Loving God with Your Mind, part 3 with JP Moreland

Loving God with Your Mind, part 3 with JP Moreland July 16, 2014

To purchase the entire Summit Lecture Series, Vol. 1 on DVD, go to: summit.org

Truth is a matching between thought and reality.

To illustrate this, consider a podium and a ball-point pen.  The podium exists and it has certain attributes.  It’s brown.  It’s rectangular.  It’s four feet tall.  It weighs 40 pounds.  These are all attributes that are true about the podium.  Not only that, but all these attributes are true independently of any other object.

Likewise, my pen has attributes:  It’s black.  It’s five inches long.  It weighs two ounces.  It’s shaped as a cylinder.  Again, all attributes that are true regardless of any other truth or object.

But there are truths about each of these items that are not captured by their attributes. For instance, the fact that the podium is larger than the pen is not captured by the podium’s attributes.  “Larger than” is not an attribute of the podium.  “Larger than” is actually a relation between the podium and, in this case, the pen.

In order for “larger than” to apply to a situation, at least two items must be involved.

Truth is a relation, similar to “larger than”.  It is a “matching” relation.

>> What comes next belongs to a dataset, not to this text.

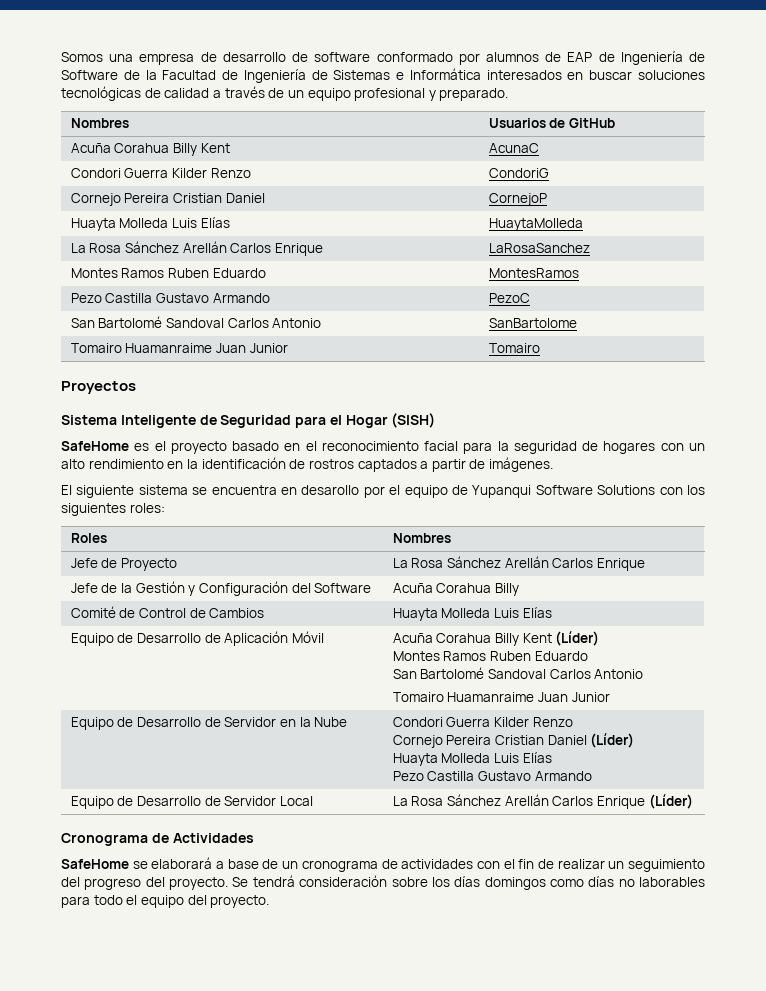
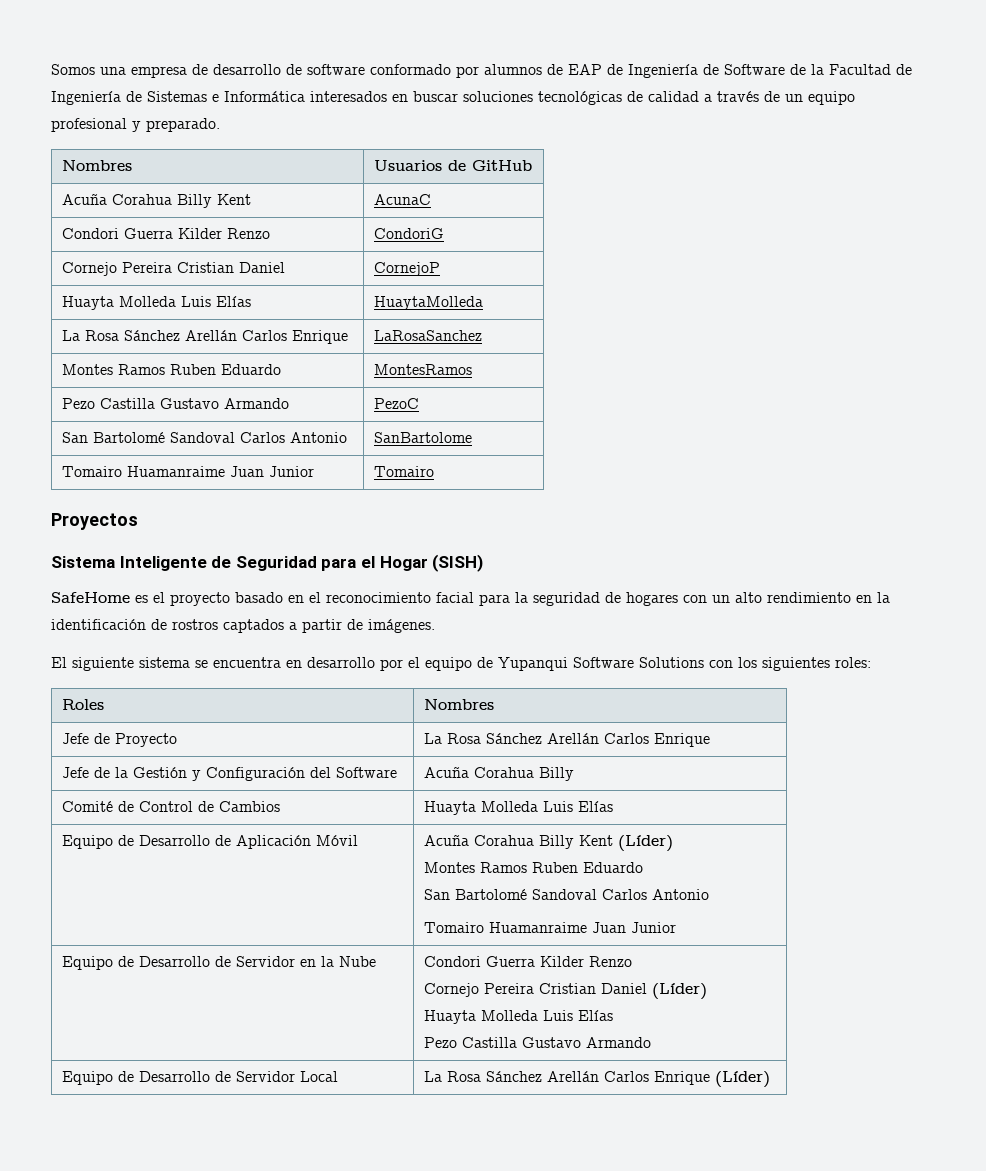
- El siguiente sistema se encuentra en desarollo por el equipo de Yupanqui Software Solutions con los siguientes roles:
+ El siguiente sistema se encuentra en desarrollo por el equipo de Yupanqui Software Solutions con los siguientes roles:
- Cronograma de Actividades
- SafeHome se elaborará a base de un cronograma de actividades con el fin de realizar un seguimiento del progreso del proyecto. Se tendrá consideración sobre los días domingos como días no laborables para todo el equipo del proyecto.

So what objects need to be present in order for truth to be involved?  The answer is:  Reality and Thought (or Belief).

Here’s an illustration:

If I had a thought that there was a clock in the room, that thought would be true if reality supported it.  In other words, if reality matches the thought, then the thought would be true.  Now notice, it’s not my belief alone that makes the “clock in the room” true.  That would be Relativism.  Contrarily, reality is what makes my thought true.

A thought could be true, and you could have absolutely no way of knowing that it’s true.  Suppose everybody was born blind.  And suppose that one man (let’s call him Joe) is walking about with a cane and God suddenly puts a thought in Joe’s mind that grass is green.  Joe’s thought would be true, even though he would have absolutely no way of knowing that it was true or not.  You see, despite his blindness and not being able to visually see the grass, his thought would still match reality and thus his thought of green grass would be true.

By the way, in case you’re interested, this is called the Correspondence Theory of Truth, and it’s the main theory that’s been held since the days of Aristotle and the Old Testament.  It was pretty much the standard of defining truth up until the late 1800’s when other views sprouted up.

To defend this theory of truth, consider a bookstore.

If I order a book and the bookstore calls me to tell me that it has arrived and can be picked up, I then can go to the store and see that it is, in fact on the shelf waiting for me just as they said.  At this moment, I have an experience with the book.  My experience is “seeing the book”.  I also have a second experience at that moment that’s very different from seeing the book.  I also have the experience that my thought about the book being at the store is true.  The object of this second experience is not the book, nor my thought about the book, but the matching relationship between my thought and the book.